Material supplied:
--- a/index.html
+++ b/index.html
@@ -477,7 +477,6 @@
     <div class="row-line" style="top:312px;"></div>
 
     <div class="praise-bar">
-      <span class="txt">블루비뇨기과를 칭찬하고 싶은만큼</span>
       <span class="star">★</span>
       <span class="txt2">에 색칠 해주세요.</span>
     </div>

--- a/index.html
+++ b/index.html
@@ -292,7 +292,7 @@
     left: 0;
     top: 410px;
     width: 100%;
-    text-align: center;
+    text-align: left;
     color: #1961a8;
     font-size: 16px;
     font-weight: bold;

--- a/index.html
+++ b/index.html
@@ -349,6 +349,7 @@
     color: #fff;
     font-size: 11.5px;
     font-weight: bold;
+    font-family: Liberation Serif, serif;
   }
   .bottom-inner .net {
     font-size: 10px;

==

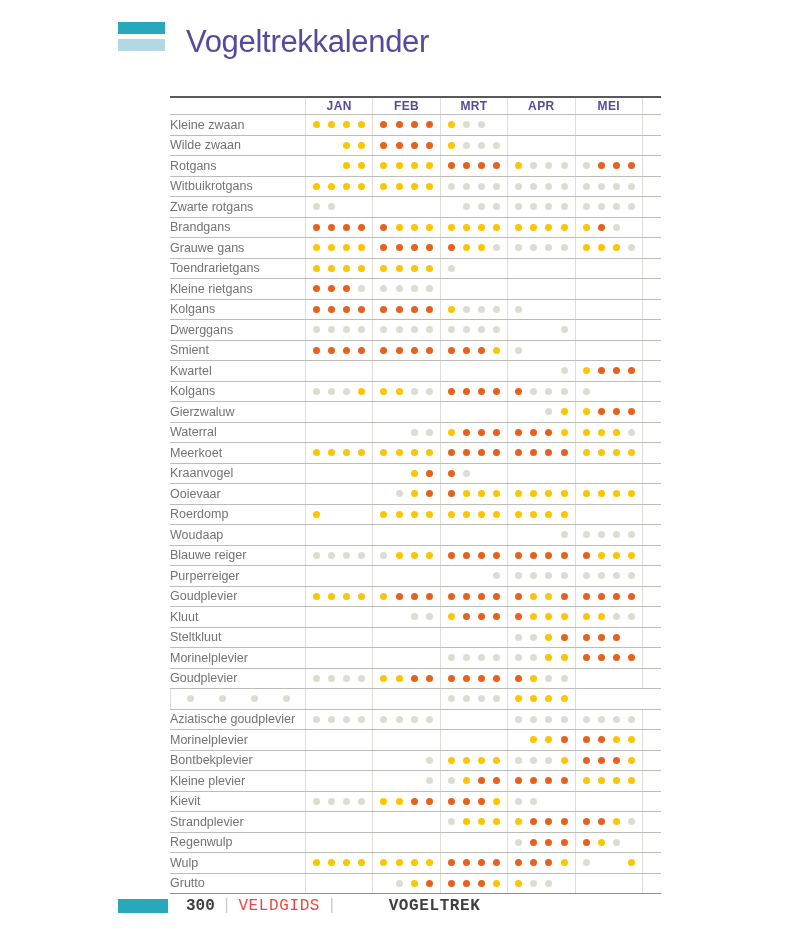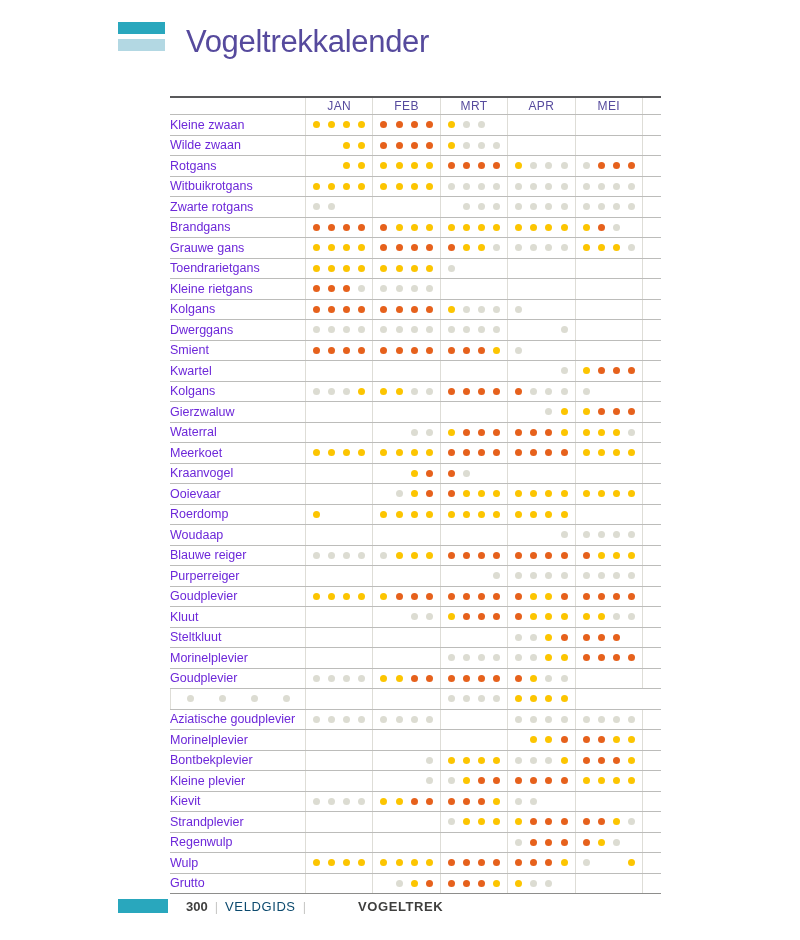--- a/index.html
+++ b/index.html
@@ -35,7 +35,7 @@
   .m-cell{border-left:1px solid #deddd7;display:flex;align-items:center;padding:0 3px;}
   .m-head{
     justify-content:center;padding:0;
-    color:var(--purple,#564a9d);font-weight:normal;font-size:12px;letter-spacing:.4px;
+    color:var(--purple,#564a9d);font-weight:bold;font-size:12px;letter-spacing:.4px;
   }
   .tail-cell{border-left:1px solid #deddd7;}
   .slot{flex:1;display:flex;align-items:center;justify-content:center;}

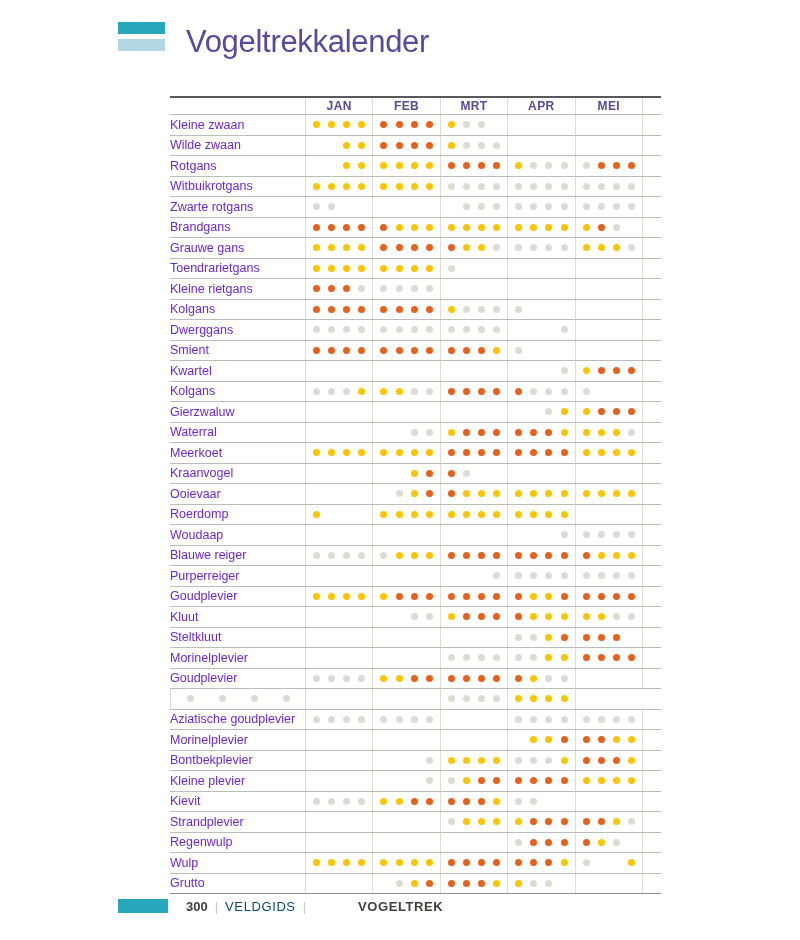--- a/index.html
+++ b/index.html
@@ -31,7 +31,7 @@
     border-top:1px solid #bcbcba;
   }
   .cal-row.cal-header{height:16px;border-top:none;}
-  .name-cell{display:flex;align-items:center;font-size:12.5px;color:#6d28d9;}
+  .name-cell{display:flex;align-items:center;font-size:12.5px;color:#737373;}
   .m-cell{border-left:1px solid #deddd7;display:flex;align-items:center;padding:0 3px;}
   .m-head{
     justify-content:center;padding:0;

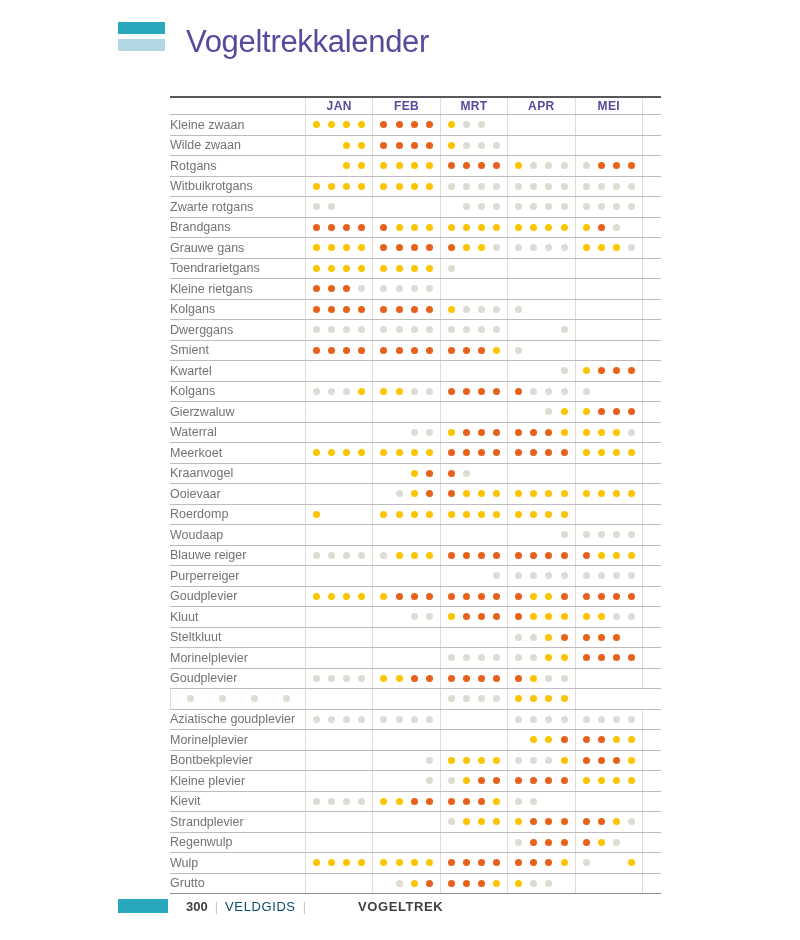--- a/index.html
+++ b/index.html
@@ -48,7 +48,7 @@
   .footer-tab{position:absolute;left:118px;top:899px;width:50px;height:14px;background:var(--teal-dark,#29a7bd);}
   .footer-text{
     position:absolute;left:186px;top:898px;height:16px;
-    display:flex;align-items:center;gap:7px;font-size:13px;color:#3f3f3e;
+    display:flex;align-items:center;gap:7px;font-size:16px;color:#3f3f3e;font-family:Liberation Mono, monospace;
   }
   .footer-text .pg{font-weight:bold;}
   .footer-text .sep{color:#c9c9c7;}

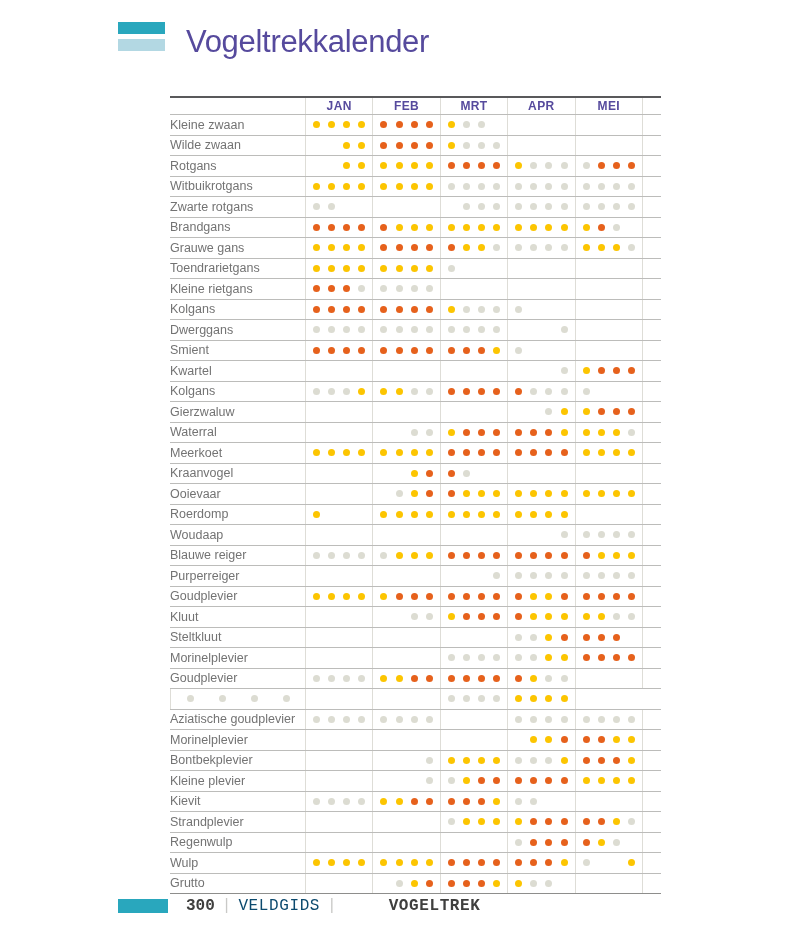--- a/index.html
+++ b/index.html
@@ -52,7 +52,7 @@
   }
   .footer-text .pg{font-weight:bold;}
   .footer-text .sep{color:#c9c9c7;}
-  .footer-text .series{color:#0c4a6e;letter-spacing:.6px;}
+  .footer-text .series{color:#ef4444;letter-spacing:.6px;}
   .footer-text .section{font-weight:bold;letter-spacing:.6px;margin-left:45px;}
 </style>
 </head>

--

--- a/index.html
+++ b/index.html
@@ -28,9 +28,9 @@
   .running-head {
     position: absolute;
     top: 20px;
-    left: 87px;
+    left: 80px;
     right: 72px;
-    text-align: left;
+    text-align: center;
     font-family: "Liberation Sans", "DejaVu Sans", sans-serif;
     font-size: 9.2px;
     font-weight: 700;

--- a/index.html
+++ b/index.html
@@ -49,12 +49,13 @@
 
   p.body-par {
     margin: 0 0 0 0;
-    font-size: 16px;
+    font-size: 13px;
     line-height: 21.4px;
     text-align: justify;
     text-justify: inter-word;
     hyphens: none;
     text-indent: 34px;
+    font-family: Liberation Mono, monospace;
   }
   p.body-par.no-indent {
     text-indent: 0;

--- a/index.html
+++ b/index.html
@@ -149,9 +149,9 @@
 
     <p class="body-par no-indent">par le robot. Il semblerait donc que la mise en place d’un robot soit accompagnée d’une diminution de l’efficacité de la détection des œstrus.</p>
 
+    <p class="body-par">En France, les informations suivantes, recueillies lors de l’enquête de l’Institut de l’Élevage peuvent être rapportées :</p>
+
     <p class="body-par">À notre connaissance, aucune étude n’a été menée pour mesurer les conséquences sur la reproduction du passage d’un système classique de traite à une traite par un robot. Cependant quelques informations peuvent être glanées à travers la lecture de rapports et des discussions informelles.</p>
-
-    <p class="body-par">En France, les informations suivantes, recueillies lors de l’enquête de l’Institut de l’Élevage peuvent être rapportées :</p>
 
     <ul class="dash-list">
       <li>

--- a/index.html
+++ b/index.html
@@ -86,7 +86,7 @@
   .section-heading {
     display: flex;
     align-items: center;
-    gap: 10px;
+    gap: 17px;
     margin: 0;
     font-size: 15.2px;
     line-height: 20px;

Brief: All that is wanted is the stretch of lines above from the one containing "détection des œstrus.</p>" through the one containing "line-height: 20px;", duplicated exactly.

Result:
     <p class="body-par no-indent">par le robot. Il semblerait donc que la mise en place d’un robot soit accompagnée d’une diminution de l’efficacité de la détection des œstrus.</p>
 
+    <p class="body-par">En France, les informations suivantes, recueillies lors de l’enquête de l’Institut de l’Élevage peuvent être rapportées :</p>
+
     <p class="body-par">À notre connaissance, aucune étude n’a été menée pour mesurer les conséquences sur la reproduction du passage d’un système classique de traite à une traite par un robot. Cependant quelques informations peuvent être glanées à travers la lecture de rapports et des discussions informelles.</p>
-
-    <p class="body-par">En France, les informations suivantes, recueillies lors de l’enquête de l’Institut de l’Élevage peuvent être rapportées :</p>
 
     <ul class="dash-list">
       <li>

--- a/index.html
+++ b/index.html
@@ -86,7 +86,7 @@
   .section-heading {
     display: flex;
     align-items: center;
-    gap: 10px;
+    gap: 17px;
     margin: 0;
     font-size: 15.2px;
     line-height: 20px;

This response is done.